What you are asked to do => Each entry below needs to be copied exactly, with nothing dropped.

Given data =>
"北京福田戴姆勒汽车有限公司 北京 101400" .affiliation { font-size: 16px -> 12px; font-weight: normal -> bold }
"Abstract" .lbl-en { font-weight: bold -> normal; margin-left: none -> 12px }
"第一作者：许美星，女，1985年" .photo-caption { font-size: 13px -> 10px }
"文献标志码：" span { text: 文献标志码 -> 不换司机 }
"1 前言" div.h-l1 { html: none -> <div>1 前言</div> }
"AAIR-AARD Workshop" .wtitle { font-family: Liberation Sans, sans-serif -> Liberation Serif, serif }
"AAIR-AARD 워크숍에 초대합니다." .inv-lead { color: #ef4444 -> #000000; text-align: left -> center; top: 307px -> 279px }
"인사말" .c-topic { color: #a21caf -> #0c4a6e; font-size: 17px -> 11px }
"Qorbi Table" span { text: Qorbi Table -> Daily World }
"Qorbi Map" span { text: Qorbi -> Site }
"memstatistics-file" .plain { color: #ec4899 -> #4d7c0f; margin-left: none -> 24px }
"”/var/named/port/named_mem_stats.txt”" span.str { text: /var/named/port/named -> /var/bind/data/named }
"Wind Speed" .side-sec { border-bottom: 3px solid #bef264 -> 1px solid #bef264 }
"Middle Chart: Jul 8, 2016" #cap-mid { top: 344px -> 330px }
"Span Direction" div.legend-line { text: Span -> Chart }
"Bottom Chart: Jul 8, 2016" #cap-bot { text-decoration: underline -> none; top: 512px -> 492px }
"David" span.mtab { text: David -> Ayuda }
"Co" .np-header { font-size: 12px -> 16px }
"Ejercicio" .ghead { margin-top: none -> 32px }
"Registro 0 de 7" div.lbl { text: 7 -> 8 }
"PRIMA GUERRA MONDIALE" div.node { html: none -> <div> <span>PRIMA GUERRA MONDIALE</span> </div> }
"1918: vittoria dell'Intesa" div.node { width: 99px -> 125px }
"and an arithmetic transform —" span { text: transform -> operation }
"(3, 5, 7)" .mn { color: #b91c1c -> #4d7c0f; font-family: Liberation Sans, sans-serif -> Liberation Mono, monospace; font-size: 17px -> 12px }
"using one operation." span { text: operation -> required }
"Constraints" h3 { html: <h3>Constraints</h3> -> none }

Exercise solution =>
"北京福田戴姆勒汽车有限公司 北京 101400" .affiliation { font-size: 16px -> 12px; font-weight: normal -> bold }
"Abstract" .lbl-en { font-weight: bold -> normal; margin-left: none -> 12px }
"第一作者：许美星，女，1985年" .photo-caption { font-size: 13px -> 10px }
"文献标志码：" span { text: 文献标志码 -> 不换司机 }
"1 前言" div.h-l1 { html: none -> <div>1 前言</div> }
"AAIR-AARD Workshop" .wtitle { font-family: Liberation Sans, sans-serif -> Liberation Serif, serif }
"AAIR-AARD 워크숍에 초대합니다." .inv-lead { color: #ef4444 -> #000000; text-align: left -> center; top: 307px -> 279px }
"인사말" .c-topic { color: #a21caf -> #0c4a6e; font-size: 17px -> 11px }
"Qorbi Table" span { text: Qorbi Table -> Daily World }
"Qorbi Map" span { text: Qorbi -> Site }
"memstatistics-file" .plain { color: #ec4899 -> #4d7c0f; margin-left: none -> 24px }
"”/var/named/port/named_mem_stats.txt”" span.str { text: /var/named/port/named -> /var/bind/data/named }
"Wind Speed" .side-sec { border-bottom: 3px solid #bef264 -> 1px solid #bef264 }
"Middle Chart: Jul 8, 2016" #cap-mid { top: 344px -> 330px }
"Span Direction" div.legend-line { text: Span -> Chart }
"Bottom Chart: Jul 8, 2016" #cap-bot { text-decoration: underline -> none; top: 512px -> 492px }
"David" span.mtab { text: David -> Ayuda }
"Co" .np-header { font-size: 12px -> 16px }
"Ejercicio" .ghead { margin-top: none -> 32px }
"Registro 0 de 7" div.lbl { text: 7 -> 8 }
"PRIMA GUERRA MONDIALE" div.node { html: none -> <div> <span>PRIMA GUERRA MONDIALE</span> </div> }
"1918: vittoria dell'Intesa" div.node { width: 99px -> 125px }
"and an arithmetic transform —" span { text: transform -> operation }
"(3, 5, 7)" .mn { color: #b91c1c -> #4d7c0f; font-family: Liberation Sans, sans-serif -> Liberation Mono, monospace; font-size: 17px -> 12px }
"using one operation." span { text: operation -> required }
"Constraints" h3 { html: <h3>Constraints</h3> -> none }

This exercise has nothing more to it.